(Front-end code edit data)
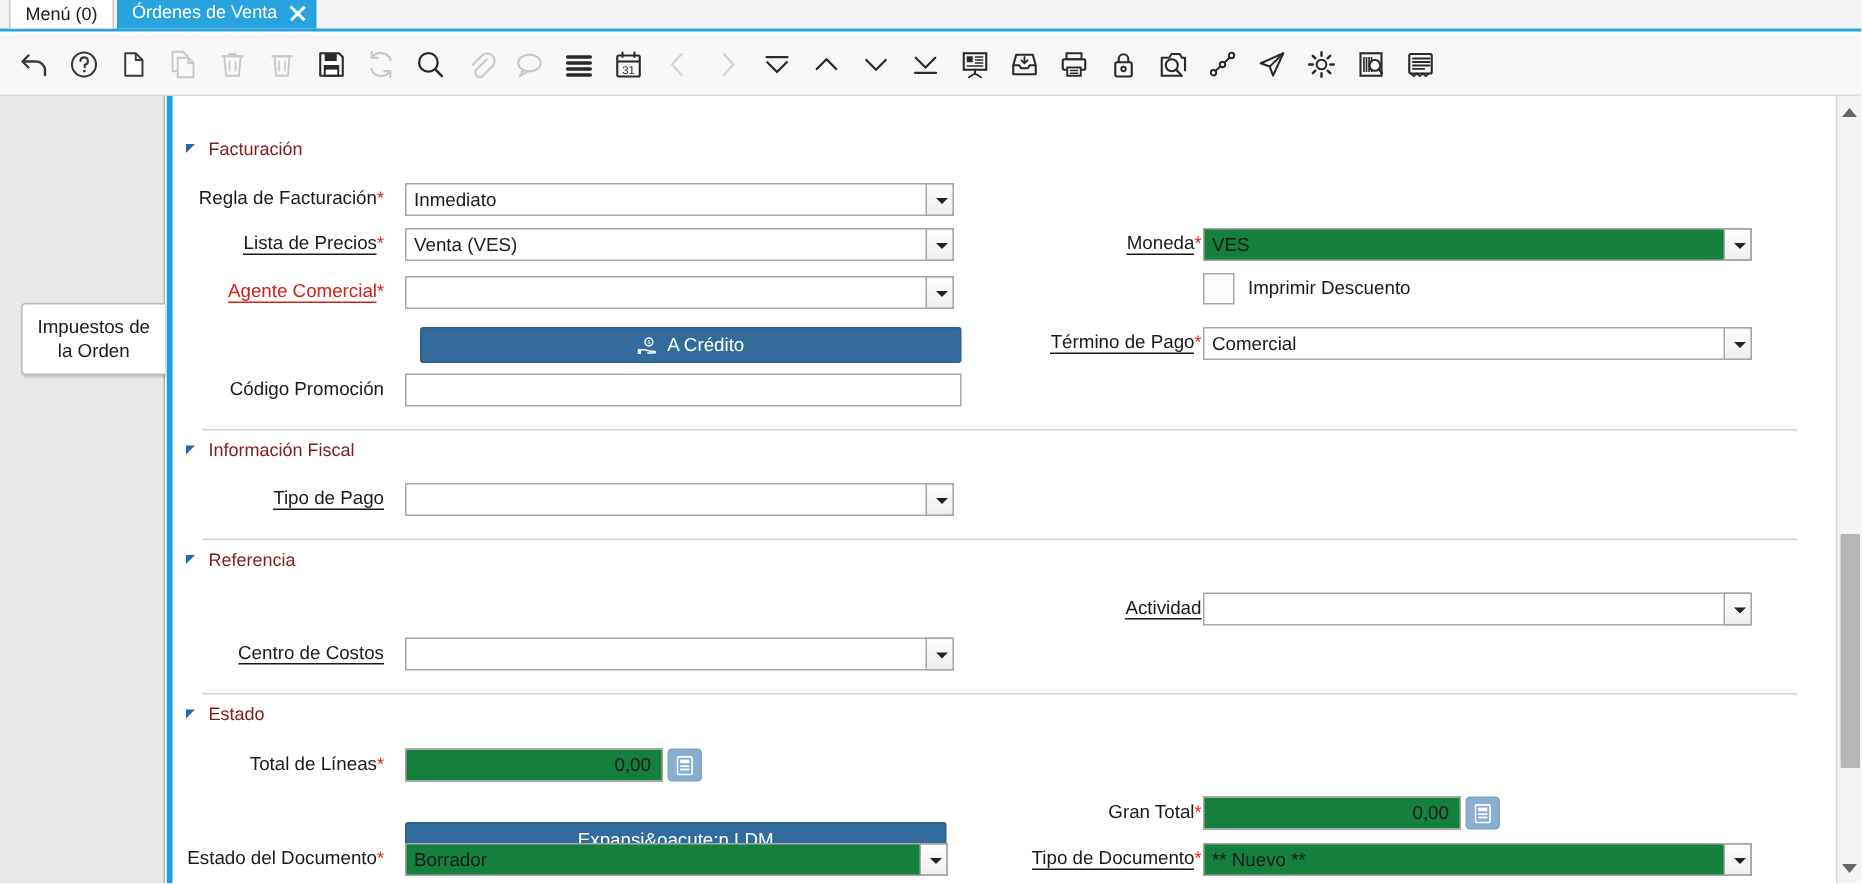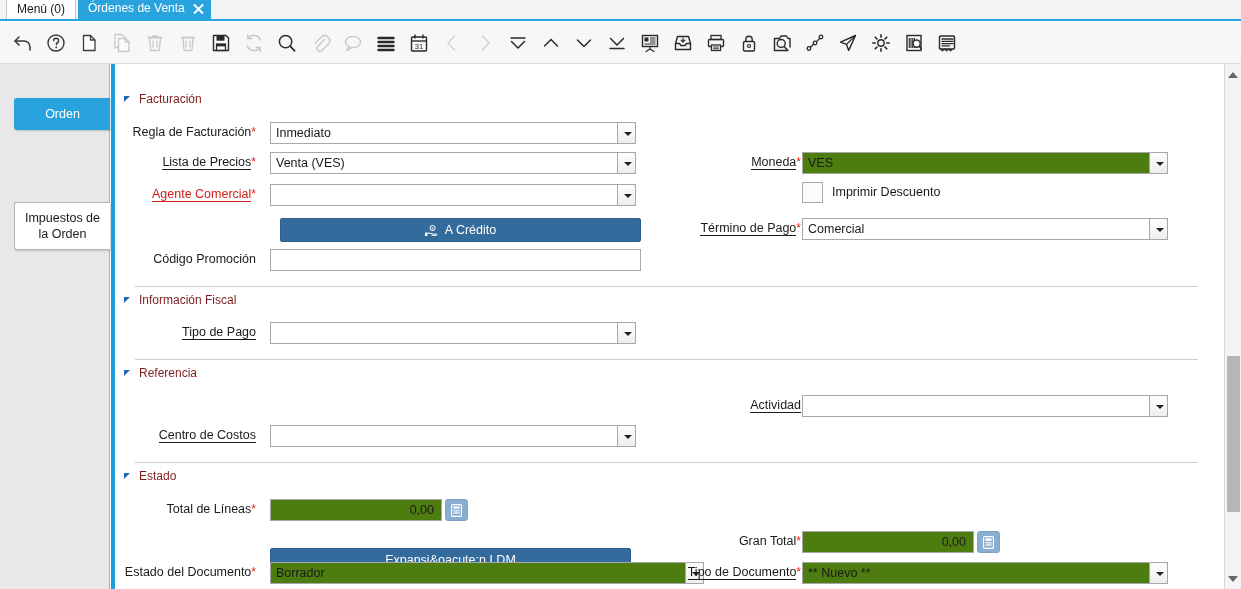--- a/index.html
+++ b/index.html
@@ -52,21 +52,21 @@
   .sect-arrow{position:absolute;width:0;height:0;border-left:6px solid #1f6bb0;border-bottom:6px solid transparent;}
   .sep{position:absolute;height:1px;background:#cfcfcf;}
 
   .lbl{position:absolute;text-align:right;font-size:12.5px;color:#1a1a1a;white-space:nowrap;}
   .lbl .req{color:#e8211b;font-size:12px;}
   .lbl.u .t{border-bottom:1px solid #1a1a1a;text-align:right;}
   .lbl.red{color:#d1201c;}
   .lbl.red .t{border-bottom:1px solid #d1201c;}
 
   .fld{position:absolute;box-sizing:border-box;border:1px solid #a8a8a8;background:#ffffff;height:22px;}
-  .fld.ro{background:#4d7c0f;}
+  .fld.ro{background:#15803d;}
   .fld .val{position:absolute;left:5px;top:0;line-height:20px;font-size:12.5px;color:#1a1a1a;white-space:nowrap;}
   .fld .val.right{left:auto;right:7px;}
   .dd{position:absolute;right:-1px;top:-1px;width:19px;height:22px;box-sizing:border-box;
       border:1px solid #a8a8a8;background:linear-gradient(#fdfdfd,#eeeeee);border-radius:0 2px 2px 0;cursor:pointer;}
   .dd:after{content:"";position:absolute;left:6px;top:9px;width:0;height:0;
             border-left:4px solid transparent;border-right:4px solid transparent;border-top:4px solid #222;}
 
   .btn{position:absolute;box-sizing:border-box;height:24px;background:#336b9c;color:#ffffff;
        border:1px solid #2d5f8c;border-radius:2px;font-size:12.5px;
        display:flex;align-items:center;justify-content:center;cursor:pointer;white-space:nowrap;}
@@ -292,23 +292,20 @@
     <div class="tb">
         <svg width="22" height="22" viewBox="0 0 22 22">
           <rect x="3.5" y="4" width="15" height="13" fill="none" stroke="#2a2a2a" stroke-width="1.4" rx="1"></rect>
           <path d="M6 7h11M6 9.3h11M6 11.6h11M6 13.9h7.5" stroke="#2a2a2a" stroke-width="1.3" stroke-linecap="round"></path>
           <path d="M4.5 17l2 1.8 2-1.8 2 1.8 2-1.8 2 1.8 2-1.8" fill="none" stroke="#2a2a2a" stroke-width="1.2" stroke-linejoin="round"></path>
         </svg>
       </div>
   </div>
 
   <div class="rail">
-    <div class="railtab sel" style="top:34px;">
-      <span>Orden</span>
-    </div>
     <div class="railtab ital" style="top:138px;">
       <span>Impuestos de la Orden</span>
     </div>
   </div>
 
   <div class="formwrap">
     <div class="bluebar"></div>
     <div class="canvas">
 
       <div class="sect-arrow" style="left:9px;top:32px;"></div>
@@ -418,21 +415,21 @@
             <rect x="2.4" y="6.2" width="6.2" height="1.2" fill="#ffffff"></rect>
             <rect x="2.4" y="8.4" width="6.2" height="1.2" fill="#ffffff"></rect>
           </svg>
       </div>
 
       <div class="btn" style="left:155px;top:467px;width:361px;margin-top:17px;">
         <span>Expansi&amp;oacute;n LDM</span>
       </div>
 
       <div class="lbl" style="left:-30px;top:501px;width:171px;"><span class="t">Estado del Documento</span><span class="req">*</span></div>
-      <div class="fld ro" style="left:155px;top:498px;width:434px;">
+      <div class="fld ro" style="left:155px;top:498px;width:362px;">
         <span class="val">Borrador</span>
         <span class="dd"></span>
       </div>
 
       <div class="lbl u" style="left:545px;top:501px;width:141px;"><span class="t">Tipo de Documento</span><span class="req">*</span></div>
       <div class="fld ro" style="left:687px;top:498px;width:366px;">
         <span class="val">** Nuevo **</span>
         <span class="dd"></span>
       </div>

--- Task requirements ---
In the records above, find the lines holding "cursor". Copy each one.

--- Solved problem ---
       border:1px solid #a8a8a8;background:linear-gradient(#fdfdfd,#eeeeee);border-radius:0 2px 2px 0;cursor:pointer;}
        display:flex;align-items:center;justify-content:center;cursor:pointer;white-space:nowrap;}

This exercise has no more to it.